Field Notes: Inference C++ Models Using SageMaker Processing

Machine learning has existed for decades. Before the prevalence of doing machine learning with Python, many other languages such as Java, and C++ were used to build models. Refactoring legacy models in C++ or Java could be forbiddingly expensive and time consuming. Customers need to know how they can bring their legacy models in C++ to the cloud, so that they can run model inference faster and at a lower cost.

Amazon SageMaker Processing is a new capability of Amazon SageMaker for running processing and model evaluation workloads with a fully managed experience. Amazon SageMaker Processing enables customers to run analytics jobs for data engineering and model evaluation on Amazon SageMaker easily, and at scale. SageMaker Processing allows customers to enjoy the benefits of a fully managed environment with all the security and compliance built into Amazon SageMaker.

In this blog post, we demonstrate inferencing a C++ model using SageMaker Processing. We first explain the C++ program we use to represent a simple linear regression model, and the Python script we use to run inference. Then, we build a custom container that contains the C++ model and Python script. Lastly, we run a SageMaker ScriptProcessor job for inference. The code from this post is available in the GitHub repo.

Prerequisites

To run this code, you need to have permissions to access Amazon S3, push a Docker image to Amazon ECR, and create SageMaker Processing jobs.

Prepare a C++ Model

We use a simple C++ test file for demonstration purposes. This C++ program accepts input data as a series of strings separated by a comma. For example, “2,3“ represents a row of input data, labeled 2 and 3 in two separate columns.

We use a simple linear regression model y=x1 + x2 in this blog post for demonstration purposes. Customer can modify the C++ inference code to inference more realistic and sophisticated models. The C++ code is made up of the following steps:

Receives data record for inferencing from C++ command line parameters.
Parses out data columns and stores data in a C++ vector. We use “,” to separate data columns.
Loops through data columns and calculates the sum.
Prints out the result to standard output stream.

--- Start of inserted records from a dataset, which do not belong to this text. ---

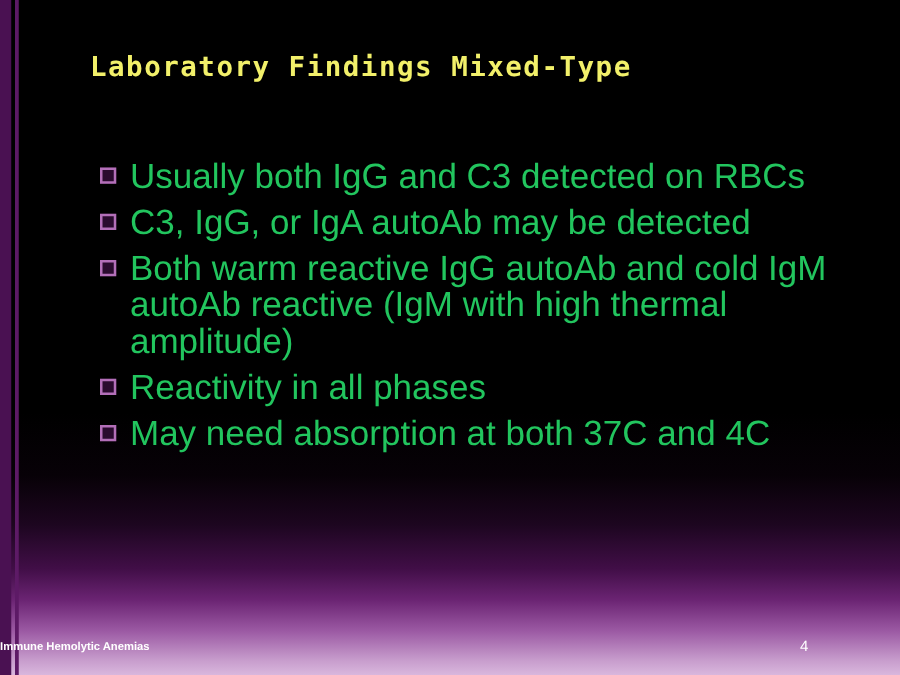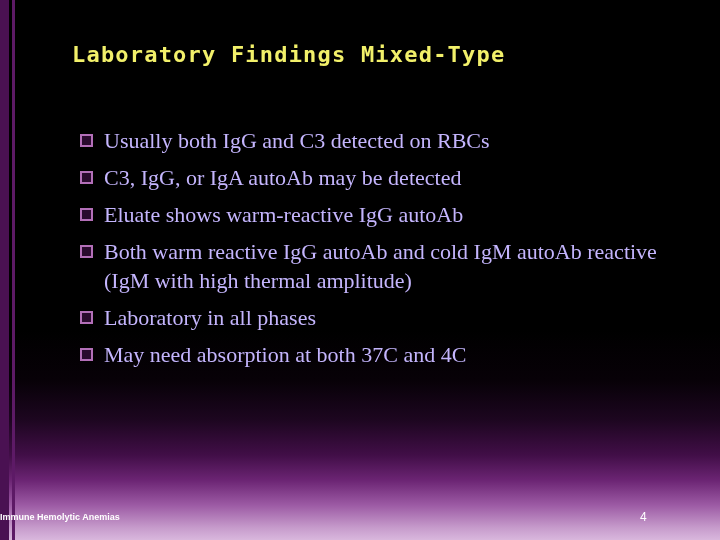--- a/index.html
+++ b/index.html
@@ -78,24 +78,24 @@
     width: 13px;
     height: 13px;
     margin-top: 8px;
     margin-right: 11px;
     background: #2a0b2e;
     border: 2px solid #b36fb8;
     box-sizing: border-box;
   }
   .bullet-text {
     flex: 1 1 auto;
-    color: #c4b5fd;
-    font-size: 22px;
+    color: #22c55e;
+    font-size: 28px;
     line-height: 29px;
-    font-family: Liberation Serif, serif;
+    font-family: Liberation Sans, sans-serif;
   }
   .footer-center {
     position: absolute;
     left: 0;
     top: 512px;
     width: 720px;
     text-align: left;
     color: #ffffff;
     font-size: 9px;
     font-weight: bold;
@@ -126,29 +126,25 @@
     <div class="bullet-row">
       <span class="bullet-marker"></span>
       <span class="bullet-text">Usually both IgG and C3 detected on RBCs</span>
     </div>
     <div class="bullet-row">
       <span class="bullet-marker"></span>
       <span class="bullet-text">C3, IgG, or IgA autoAb may be detected</span>
     </div>
     <div class="bullet-row">
       <span class="bullet-marker"></span>
-      <span class="bullet-text">Eluate shows warm-reactive IgG autoAb</span>
-    </div>
-    <div class="bullet-row">
-      <span class="bullet-marker"></span>
       <span class="bullet-text">Both warm reactive IgG autoAb and cold IgM autoAb reactive (IgM with high thermal amplitude)</span>
     </div>
     <div class="bullet-row">
       <span class="bullet-marker"></span>
-      <span class="bullet-text">Laboratory in all phases</span>
+      <span class="bullet-text">Reactivity in all phases</span>
     </div>
     <div class="bullet-row">
       <span class="bullet-marker"></span>
       <span class="bullet-text">May need absorption at both 37C and 4C</span>
     </div>
   </div>
 
   <div class="footer-center">Immune Hemolytic Anemias</div>
   <div class="footer-page">4</div>
 </div>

We can compile the C++ program to an executable file using g++. The complete C++ script is shown in the following code:

#include <sstream>
#include <iostream>
#include <string>
#include <vector>
#include <sstream>
#include <iostream>
using namespace std;

void print(std::vector<int> const &input)
{
    for (int i = 0; i < input.size(); i++)
    {
        std::cout << input.at(i);
        if (i!=input.size()-1)
            cout<< ',';
    }
}


std::vector<std::string> split(const std::string& s, char delimiter)
{
   std::vector<std::string> tokens;
   std::string token;
   std::istringstream tokenStream(s);
   while (std::getline(tokenStream, token, delimiter))
   {
      tokens.push_back(token);
   }
   return tokens;
}


int main(int argc, char* argv[])
{
    vector<int> result;
    int counter = 0;
    int result_temp = 0;
    
    //assuming one argv
    string t1(argv[1]);
    vector<string> temp_str = split(t1, ',');
    vector<string>::iterator pos; 

    for (pos = temp_str.begin(); pos < temp_str.end(); pos++)
    {
        int temp_int;
        istringstream(*pos) >> temp_int;
        
        if (counter == 0)
        {
            result_temp += temp_int;
            counter++;
            continue;
        }
        if (counter == 1)
            result_temp += temp_int;
            result.push_back(result_temp);
            result_temp = 0;
            counter = 0;
    }    
    print(result);
    return 0;
}

Create a SageMaker Processing script

This notebook uses the ScriptProcessor class from the Amazon SageMaker Python SDK. The ScriptProcessor class runs a Python script with your own Docker image that processes input data, and saves the processed data in Amazon S3. For more information, review Run Scripts with Your own Processing Container.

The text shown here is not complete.